(Stored items from a collection)
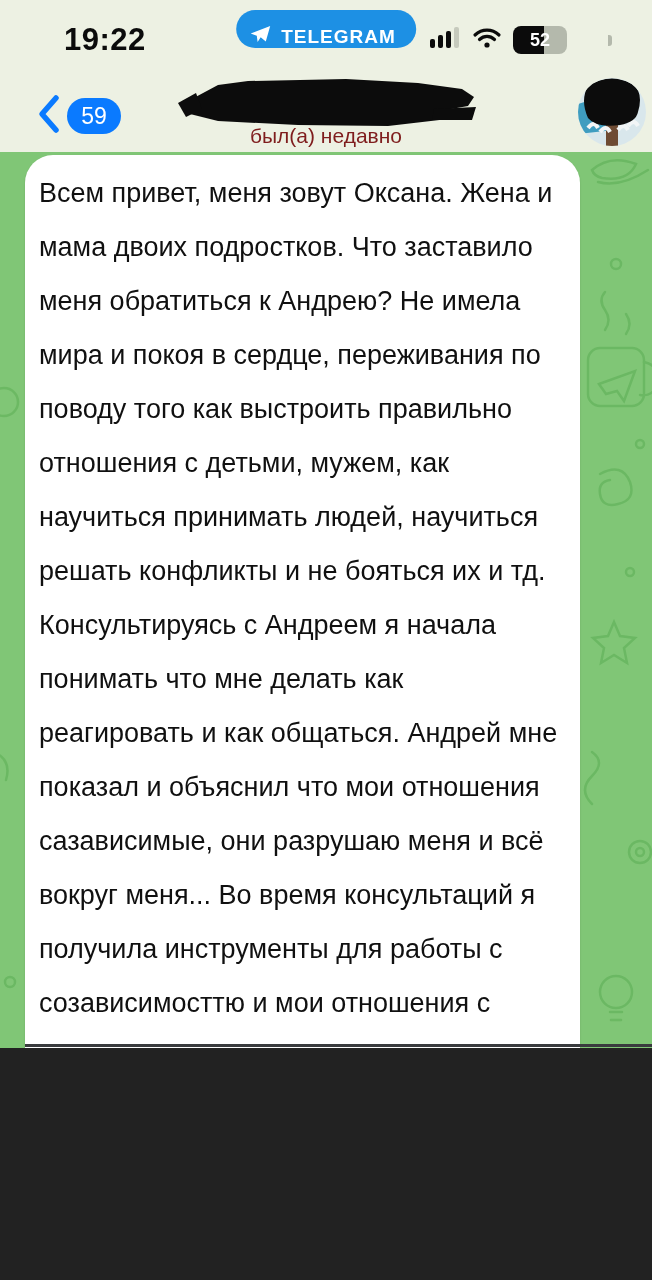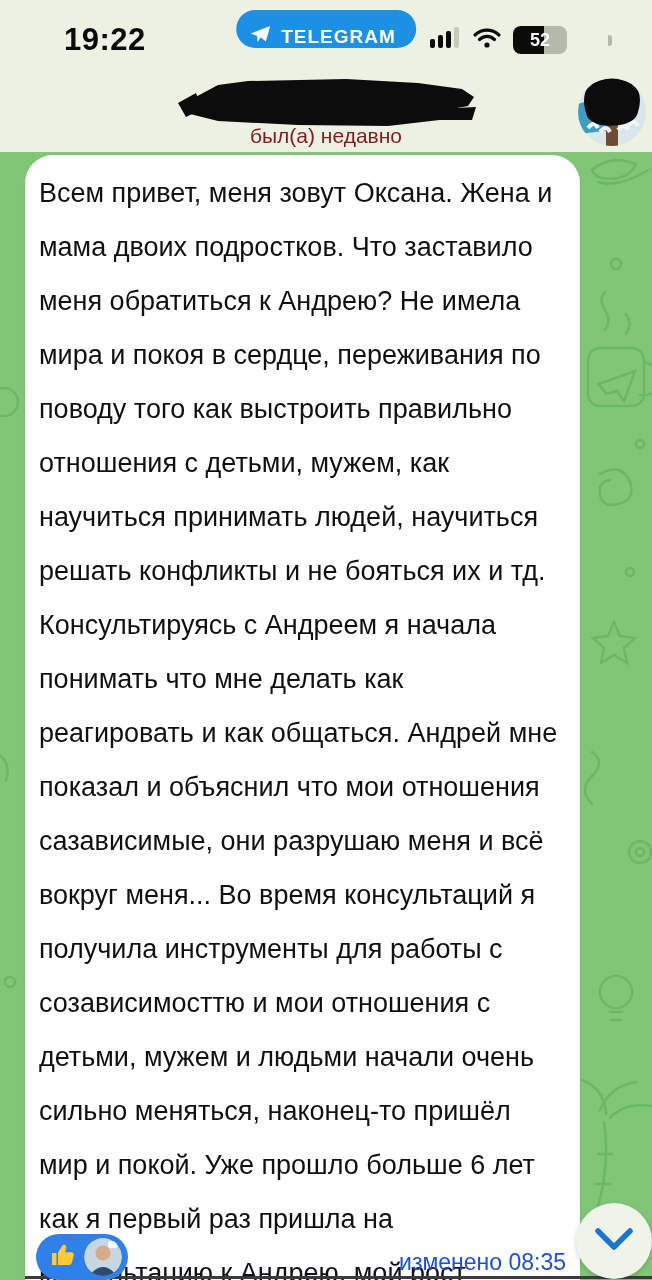--- a/index.html
+++ b/index.html
@@ -5,7 +5,7 @@
   html,body{margin:0;padding:0;background:#222;}
   *{box-sizing:border-box;}
   .screen{
-    position:relative;width:652px;height:1280px;overflow:hidden;
+    position:relative;width:652px;height:1048px;overflow:hidden;
     background:#edf1e3;
     font-family:"Liberation Sans","DejaVu Sans",sans-serif;
   }

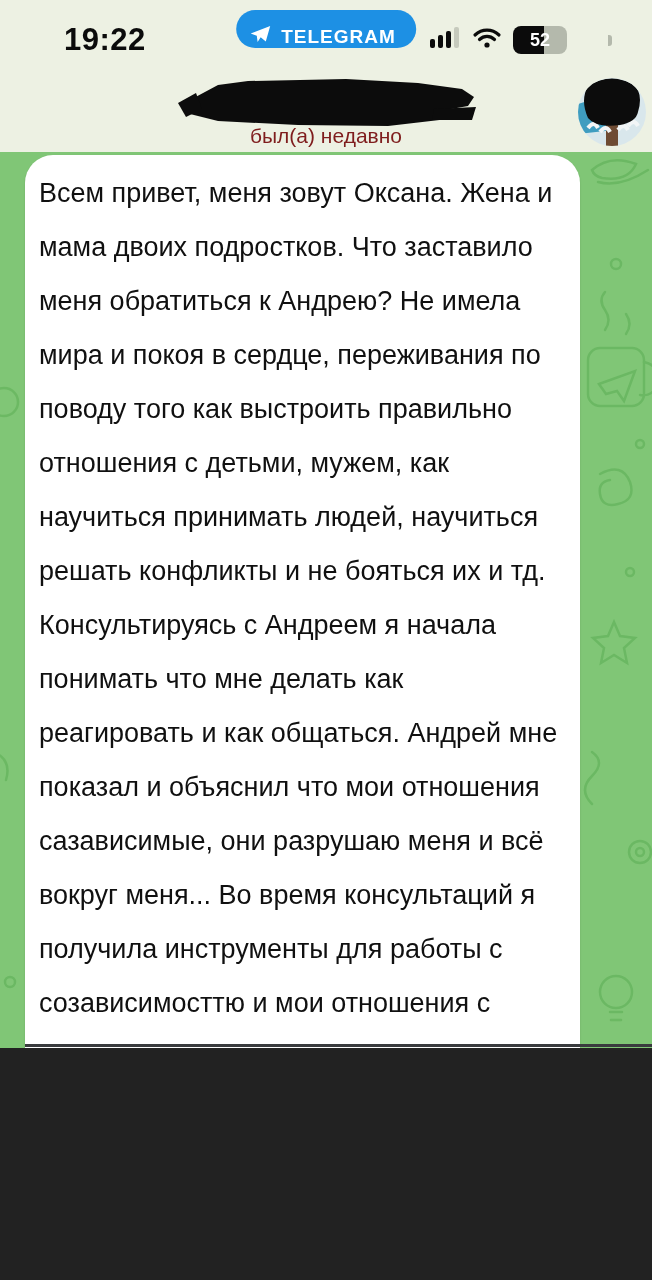--- a/index.html
+++ b/index.html
@@ -113,6 +113,14 @@
   </div>
 
   <div class="navbar">
+    <div class="back">
+      <span>
+        <svg width="24" height="40" viewBox="0 0 24 40">
+          <path d="M20 4 L6 20 L20 36" stroke="#0a7aff" stroke-width="5.5" fill="none" stroke-linecap="round" stroke-linejoin="round"></path>
+        </svg>
+      </span>
+      <span class="badge">59</span>
+    </div>
 
     <div class="scribble">
       <svg width="304" height="56" viewBox="0 0 304 56">

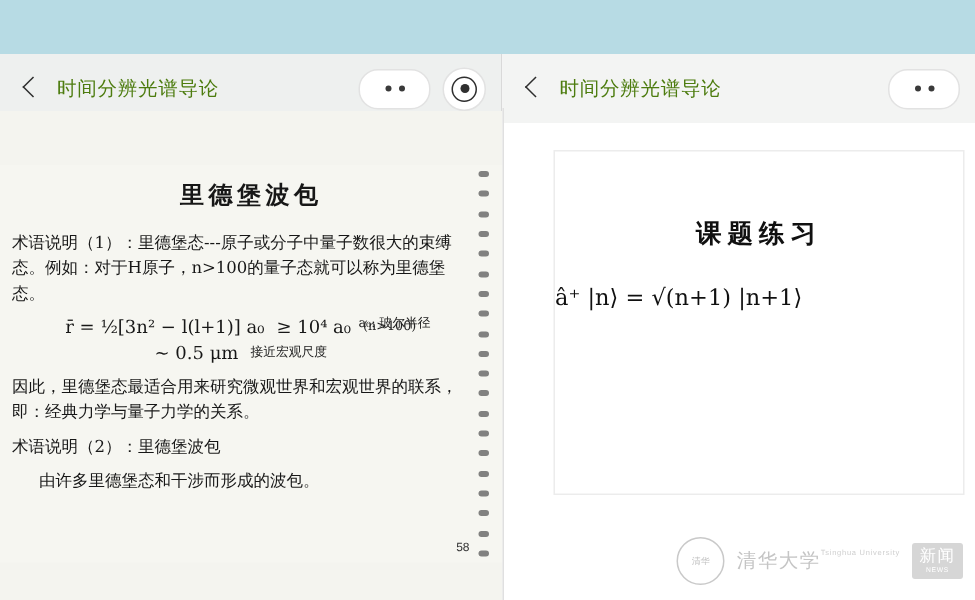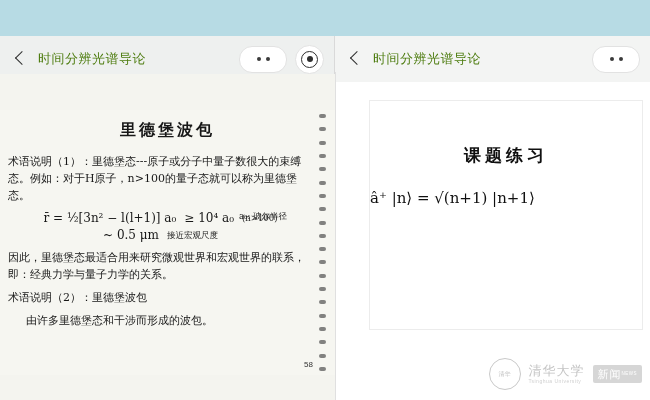--- a/index.html
+++ b/index.html
@@ -276,7 +276,7 @@
   }
   .logo-text {
     display: flex;
-    flex-direction: column;
+    flex-direction: row;
     line-height: 1.15;
   }
   .logo-cn {

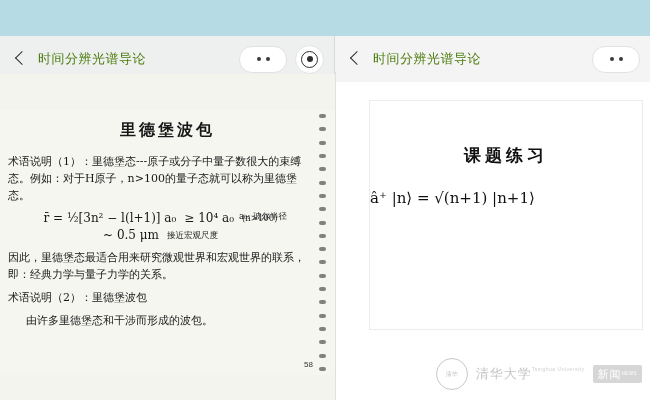--- a/index.html
+++ b/index.html
@@ -295,6 +295,7 @@
     padding: 3px 5px;
     border-radius: 2px;
     display: flex;
+    flex-direction: column;
     align-items: center;
     line-height: 1.1;
   }

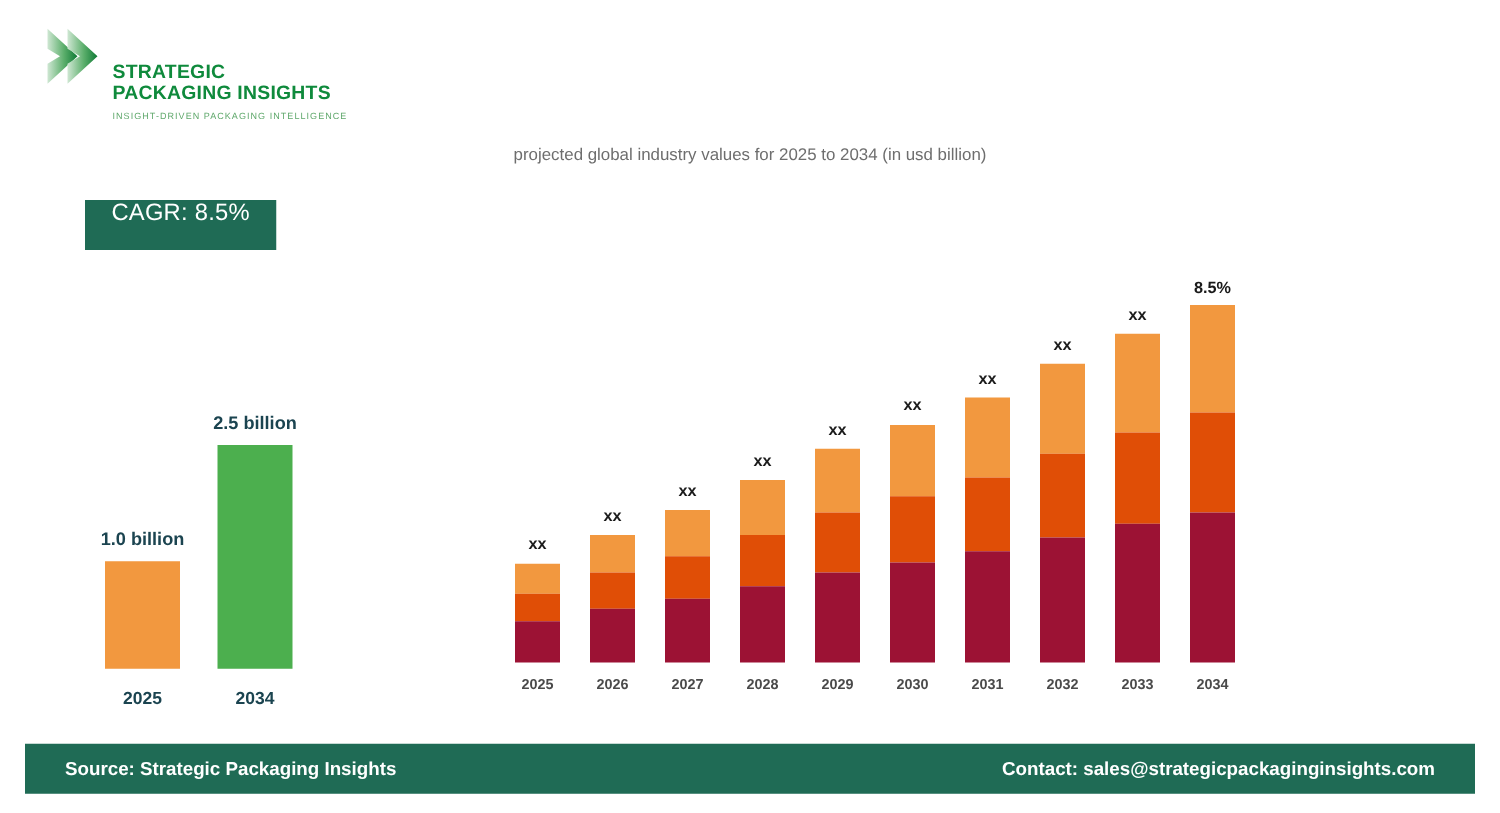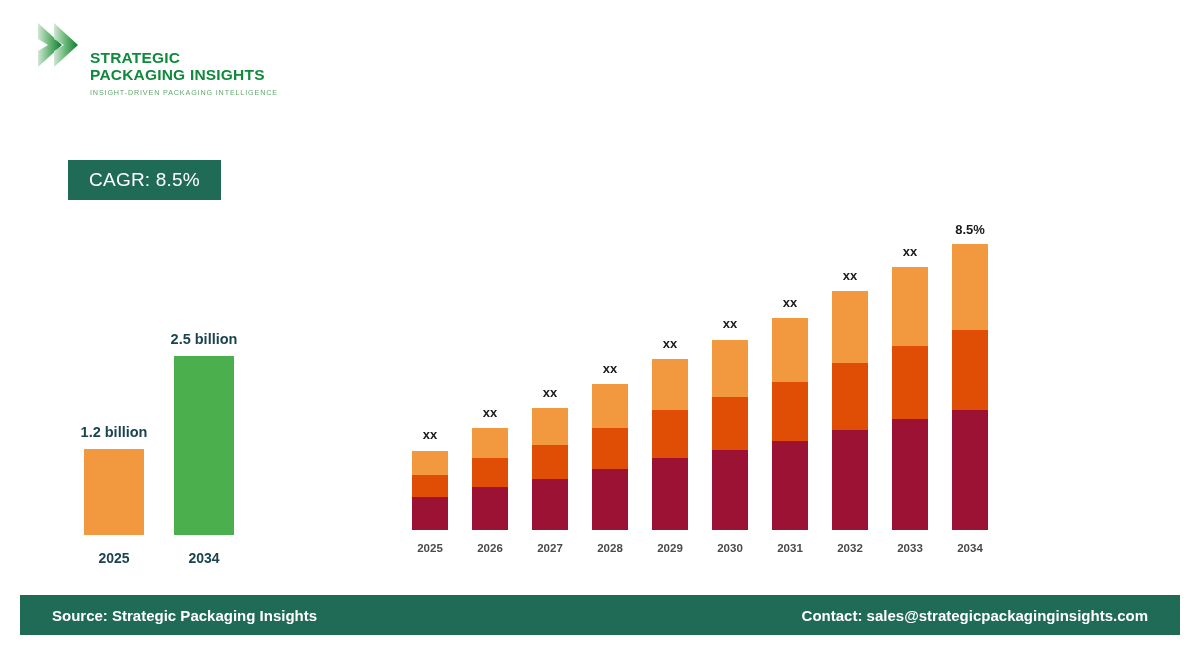--- a/index.html
+++ b/index.html
@@ -228,6 +228,7 @@
     </div>
   </div>
 
+  <div id="chart-subtitle">projected global industry values for 2025 to 2034 (in usd billion)</div>
 
   <div id="cagr-badge">
     <span>CAGR: 8.5%</span>

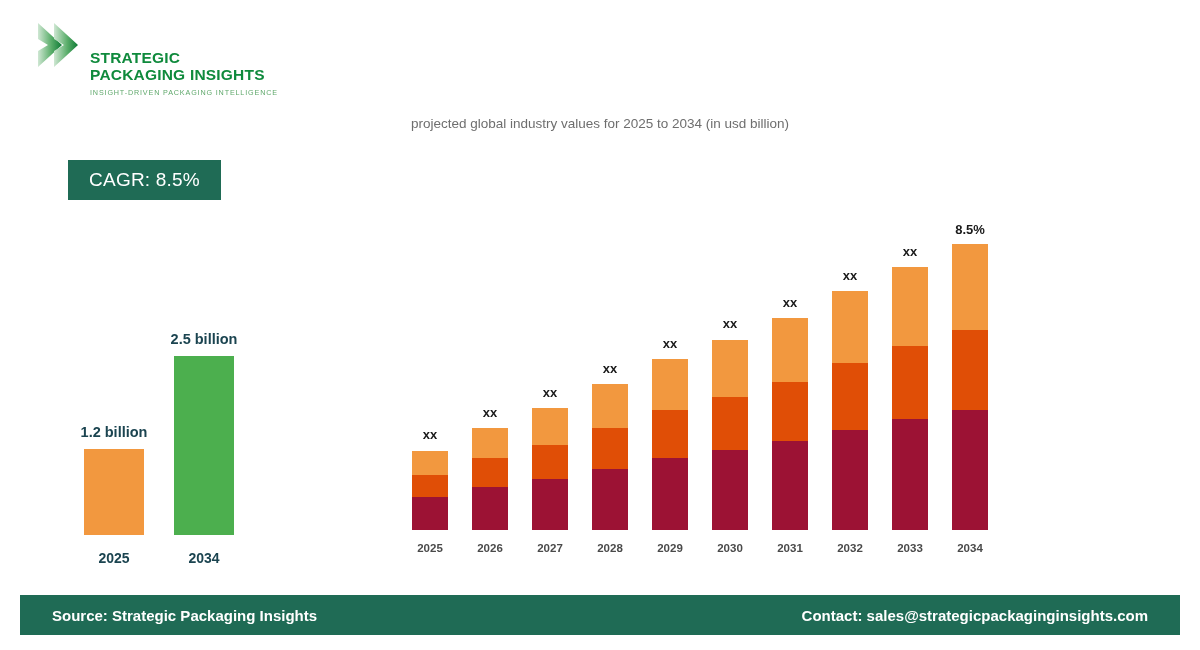--- a/index.html
+++ b/index.html
@@ -87,7 +87,7 @@
     height: 40px;
     background: #1F6B55;
     display: flex;
-    align-items: center;
+    align-items: flex-start;
     justify-content: center;
   }
   #cagr-badge span {

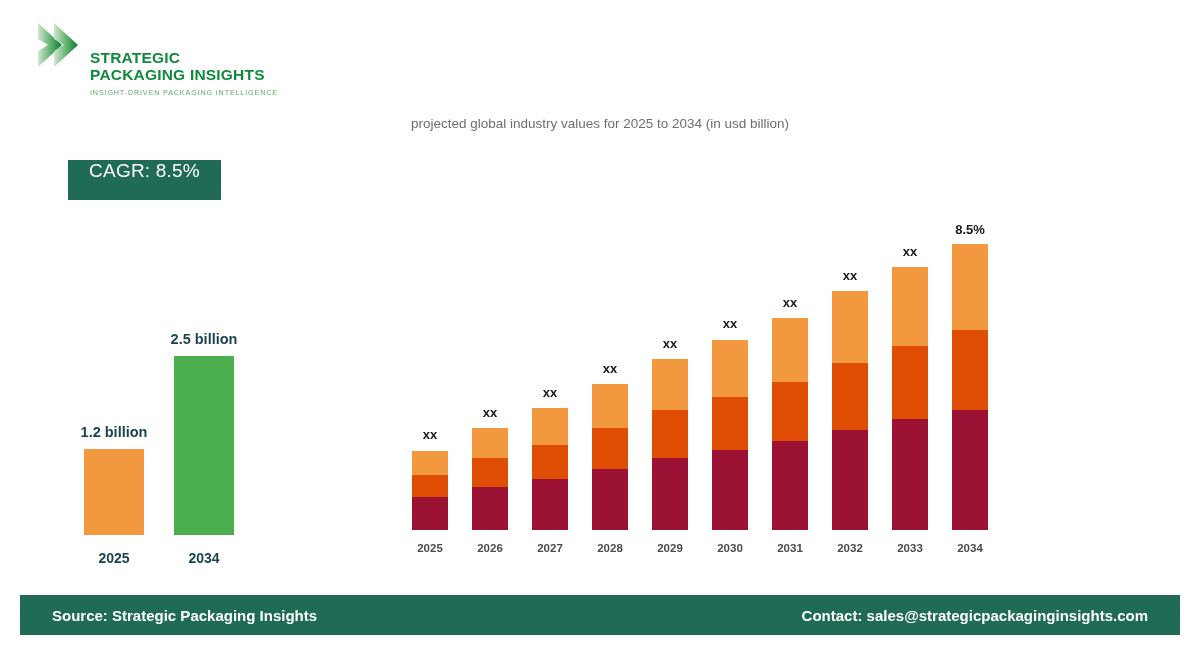--- a/index.html
+++ b/index.html
@@ -236,7 +236,7 @@
 
   <div id="compare-panel">
       <div class="cmp-col" id="cmp-col-0">
-        <div class="cmp-value" style="bottom: 130px;">1.2 billion</div>
+        <div class="cmp-value" style="bottom: 130px;">1.0 billion</div>
         <div class="cmp-bar" style="height: 86px; background: rgb(242, 152, 63);"></div>
         <div class="cmp-year">2025</div>
       </div>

* WHAT THE TASK ASKS:
Transcribe every record exactly and omit each image.

* TASK RESULT:
--- a/index.html
+++ b/index.html
@@ -5,7 +5,7 @@
   html,body{margin:0;padding:0;background:#222;}
   *{box-sizing:border-box;}
   .screen{
-    position:relative;width:652px;height:1280px;overflow:hidden;
+    position:relative;width:652px;height:1048px;overflow:hidden;
     background:#edf1e3;
     font-family:"Liberation Sans","DejaVu Sans",sans-serif;
   }

--- a/index.html
+++ b/index.html
@@ -113,6 +113,14 @@
   </div>
 
   <div class="navbar">
+    <div class="back">
+      <span>
+        <svg width="24" height="40" viewBox="0 0 24 40">
+          <path d="M20 4 L6 20 L20 36" stroke="#0a7aff" stroke-width="5.5" fill="none" stroke-linecap="round" stroke-linejoin="round"></path>
+        </svg>
+      </span>
+      <span class="badge">59</span>
+    </div>
 
     <div class="scribble">
       <svg width="304" height="56" viewBox="0 0 304 56">

--- a/index.html
+++ b/index.html
@@ -276,7 +276,7 @@
   }
   .logo-text {
     display: flex;
-    flex-direction: column;
+    flex-direction: row;
     line-height: 1.15;
   }
   .logo-cn {

--- a/index.html
+++ b/index.html
@@ -295,6 +295,7 @@
     padding: 3px 5px;
     border-radius: 2px;
     display: flex;
+    flex-direction: column;
     align-items: center;
     line-height: 1.1;
   }

--- a/index.html
+++ b/index.html
@@ -228,6 +228,7 @@
     </div>
   </div>
 
+  <div id="chart-subtitle">projected global industry values for 2025 to 2034 (in usd billion)</div>
 
   <div id="cagr-badge">
     <span>CAGR: 8.5%</span>

--- a/index.html
+++ b/index.html
@@ -87,7 +87,7 @@
     height: 40px;
     background: #1F6B55;
     display: flex;
-    align-items: center;
+    align-items: flex-start;
     justify-content: center;
   }
   #cagr-badge span {

--- a/index.html
+++ b/index.html
@@ -236,7 +236,7 @@
 
   <div id="compare-panel">
       <div class="cmp-col" id="cmp-col-0">
-        <div class="cmp-value" style="bottom: 130px;">1.2 billion</div>
+        <div class="cmp-value" style="bottom: 130px;">1.0 billion</div>
         <div class="cmp-bar" style="height: 86px; background: rgb(242, 152, 63);"></div>
         <div class="cmp-year">2025</div>
       </div>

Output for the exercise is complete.